● EXERCISE
Please report how many lines in the records below contain the word "radius", and give nothing else.

Code change snippets:
*** Begin section ***
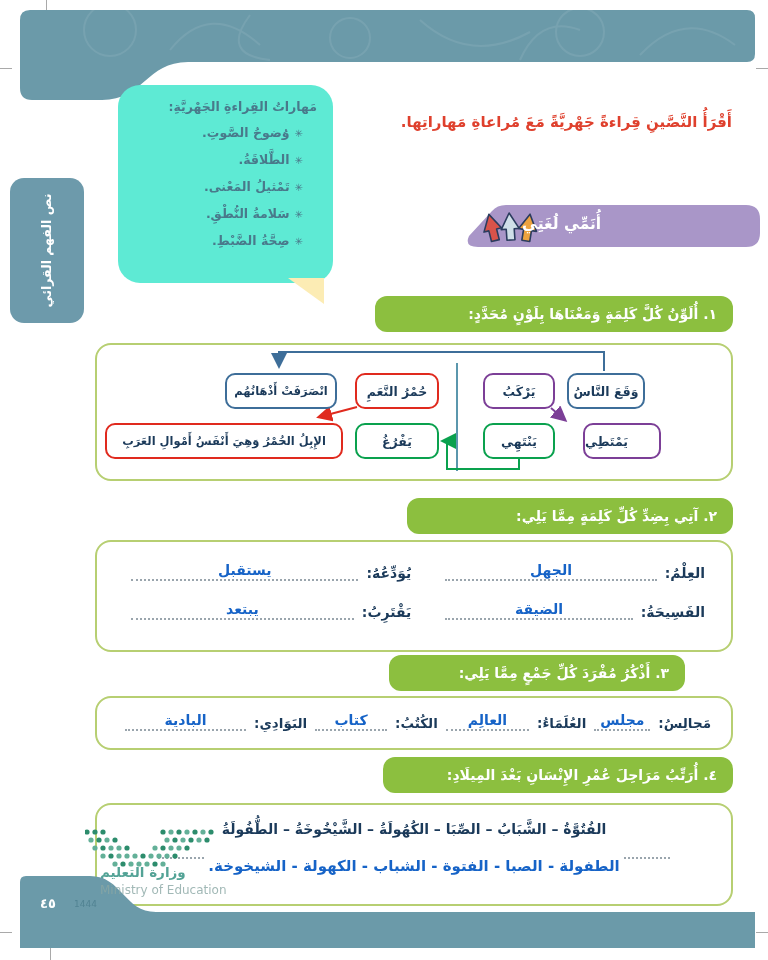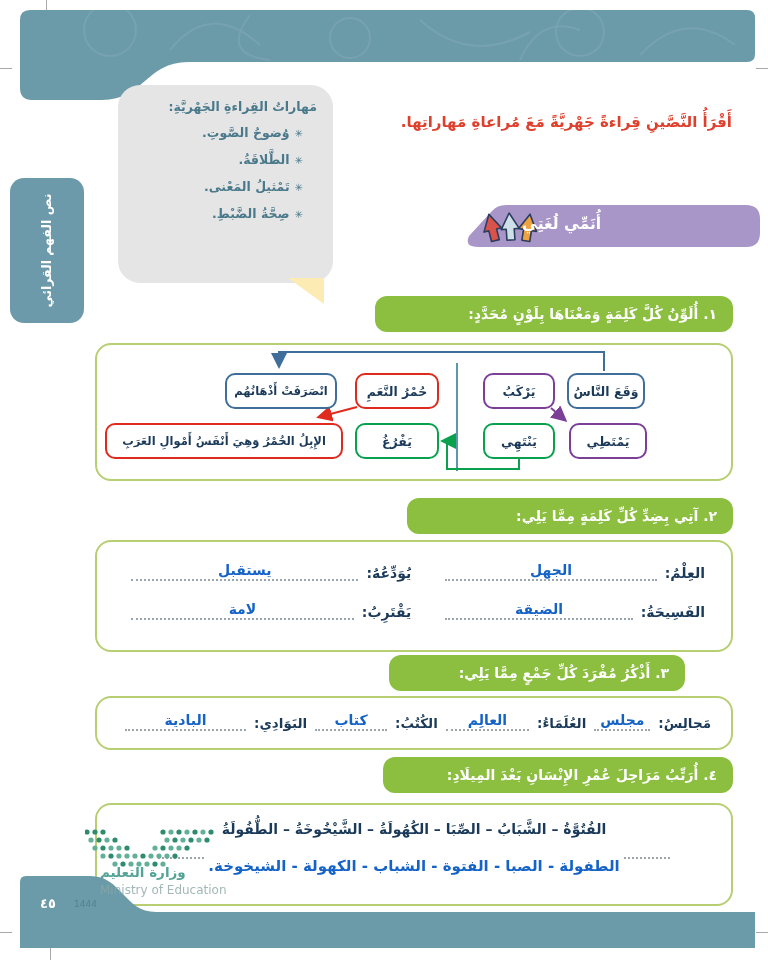--- a/index.html
+++ b/index.html
@@ -27,7 +27,7 @@
   
   .bubble {
     position:absolute; left:118px; top:85px; width:215px; height:198px;
-    background:#e5e5e5; border-radius:22px; padding:14px 16px 10px; direction:rtl;
+    background:#5eead4; border-radius:22px; padding:14px 16px 10px; direction:rtl;
   }
   .bubble-tail {
     position:absolute; left:288px; top:278px; width:0; height:0;

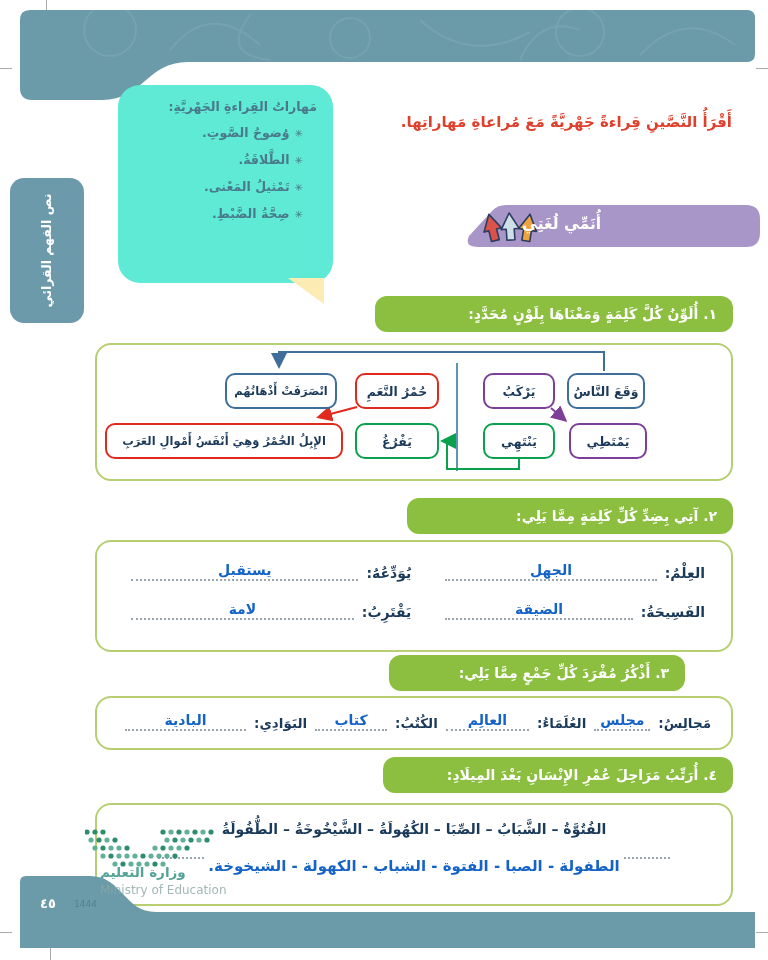--- a/index.html
+++ b/index.html
@@ -130,6 +130,7 @@
     <div class="bubble-item"><span class="bullet">✳</span><span>وُضوحُ الصَّوتِ.</span></div>
     <div class="bubble-item"><span class="bullet">✳</span><span>الطَّلاقَةُ.</span></div>
     <div class="bubble-item"><span class="bullet">✳</span><span>تَمْثيلُ المَعْنى.</span></div>
+    <div class="bubble-item"><span class="bullet">✳</span><span>سَلامةُ النُّطْقِ.</span></div>
     <div class="bubble-item"><span class="bullet">✳</span><span>صِحَّةُ الضَّبْطِ.</span></div>
   </div>
   <div class="bubble-tail"></div>

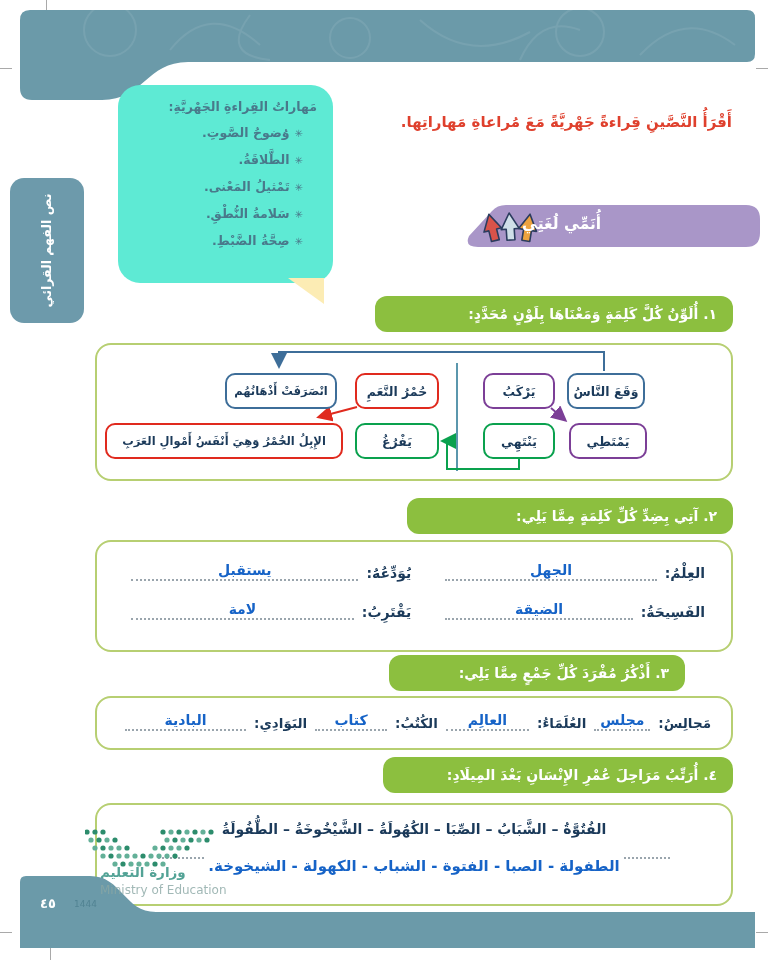--- a/index.html
+++ b/index.html
@@ -195,7 +195,7 @@
         <span>انْصَرَفَتْ أَذْهَانُهُم</span>
       </div>
 
-    <div class="wbox op" style="left:472px;top:78px;width:78px;">
+    <div class="wbox op" style="left:486px;top:78px;width:78px;justify-content:flex-end;">
         <span>يَمْتَطِي</span>
       </div>
     <div class="wbox og" style="left:386px;top:78px;width:72px;">

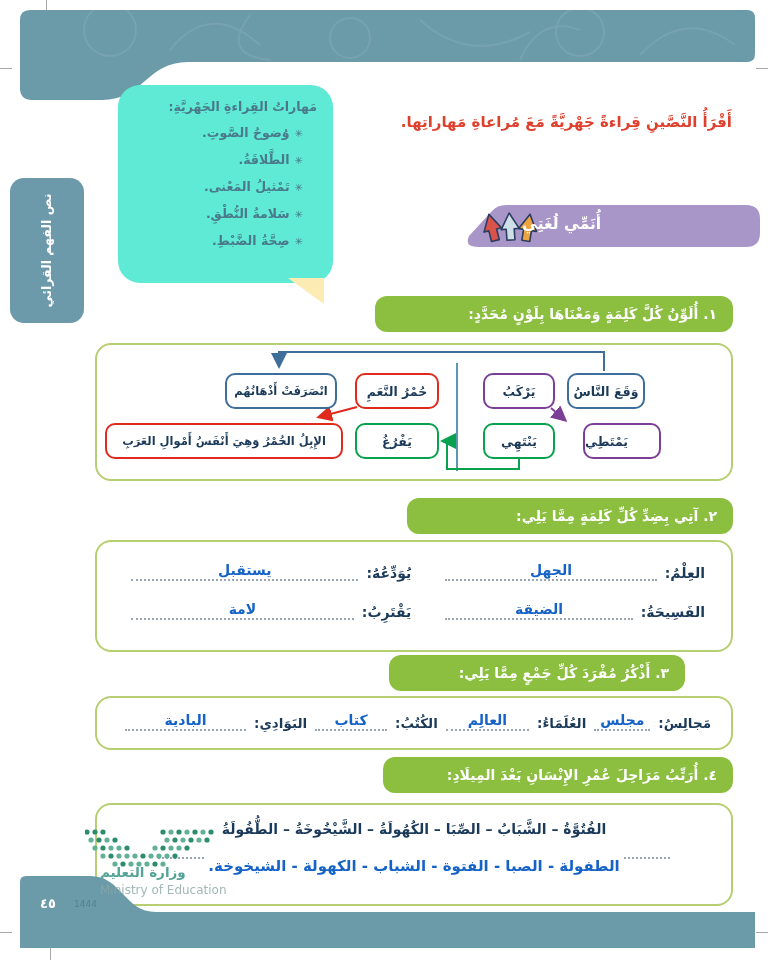--- a/index.html
+++ b/index.html
@@ -230,7 +230,7 @@
       </div>
       <div class="pair" style="width:54%;padding-right:26px;">
         <span class="pword">يَقْتَرِبُ:</span>
-        <span class="pans">لامة</span>
+        <span class="pans">يبتعد</span>
       </div>
     </div>
   </div>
*** End section ***
● SOLUTION TO THIS TASK
2